Segment Start: Supplied material

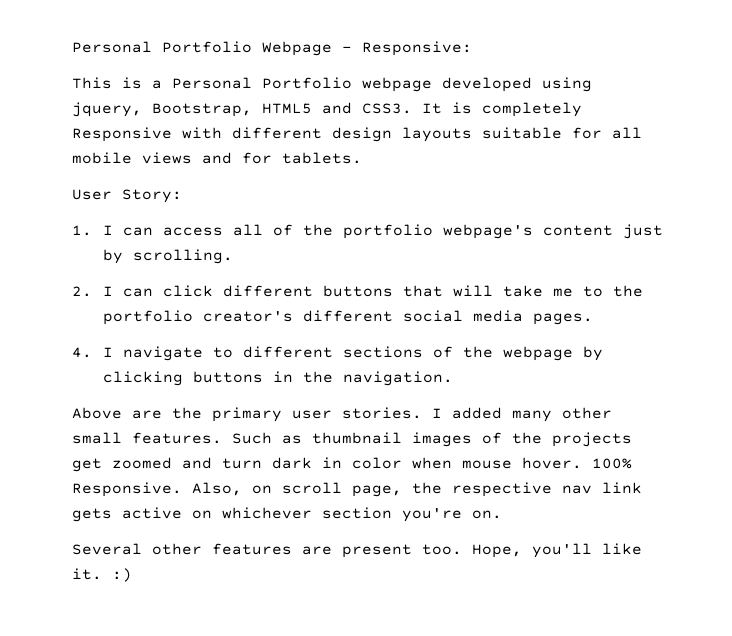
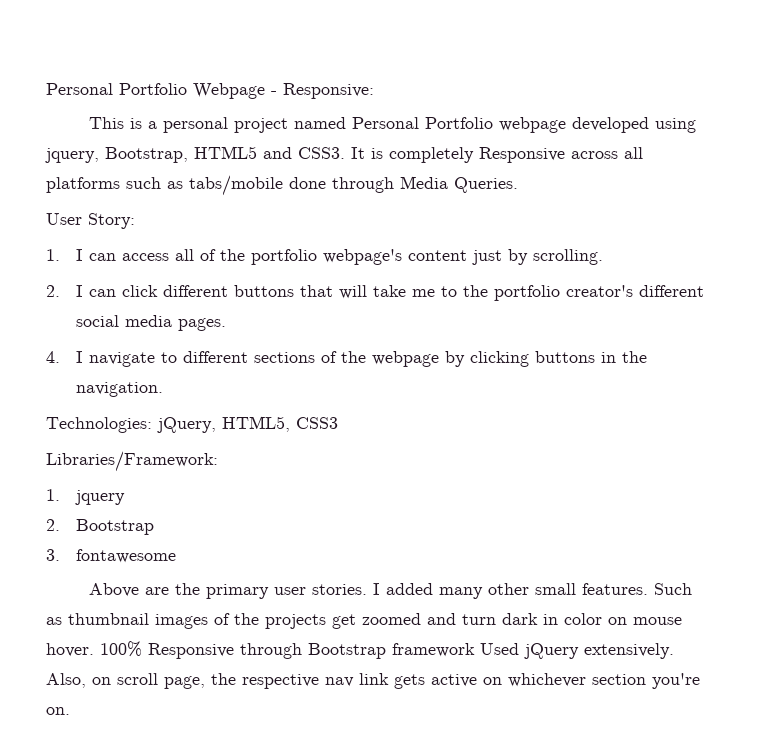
(162, 84) none -> [162,117,346,133] personal project named
[182,127,642,142] [72,152,362,164] with different design layouts suitable for all mobile views and for tablets. -> [571,147,643,159] [46,175,518,196] across all platforms such as tabs/mobile done through Media Queries.
(453, 378) none -> [46,416,338,433] [46,451,218,472] [46,489,125,505] [46,519,154,535] [46,549,176,563] // Technologies: jQuery, HTML5, CSS3 // Libraries/Framework: // 1. jquery // 2. Bootstrap // 3. fontawesome
[412,457,452,469] when -> [608,617,627,625] on
[72,482,182,497] Responsive. -> [148,643,674,659] Responsive through Bootstrap framework Used jQuery extensively.
[72,543,642,558] [72,568,132,582] // Several other features are present too. Hope, you'll like it. :) -> (70, 711) none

Segment End: Supplied material

Given the data above, transcribe exactly the lines from the one containing "[182,127,642,142] [72,152,362,164] with" down to the one containing "[412,457,452,469] when ->", and no others.

[182,127,642,142] [72,152,362,164] with different design layouts suitable for all mobile views and for tablets. -> [571,147,643,159] [46,175,518,196] across all platforms such as tabs/mobile done through Media Queries.
(453, 378) none -> [46,416,338,433] [46,451,218,472] [46,489,125,505] [46,519,154,535] [46,549,176,563] // Technologies: jQuery, HTML5, CSS3 // Libraries/Framework: // 1. jquery // 2. Bootstrap // 3. fontawesome
[412,457,452,469] when -> [608,617,627,625] on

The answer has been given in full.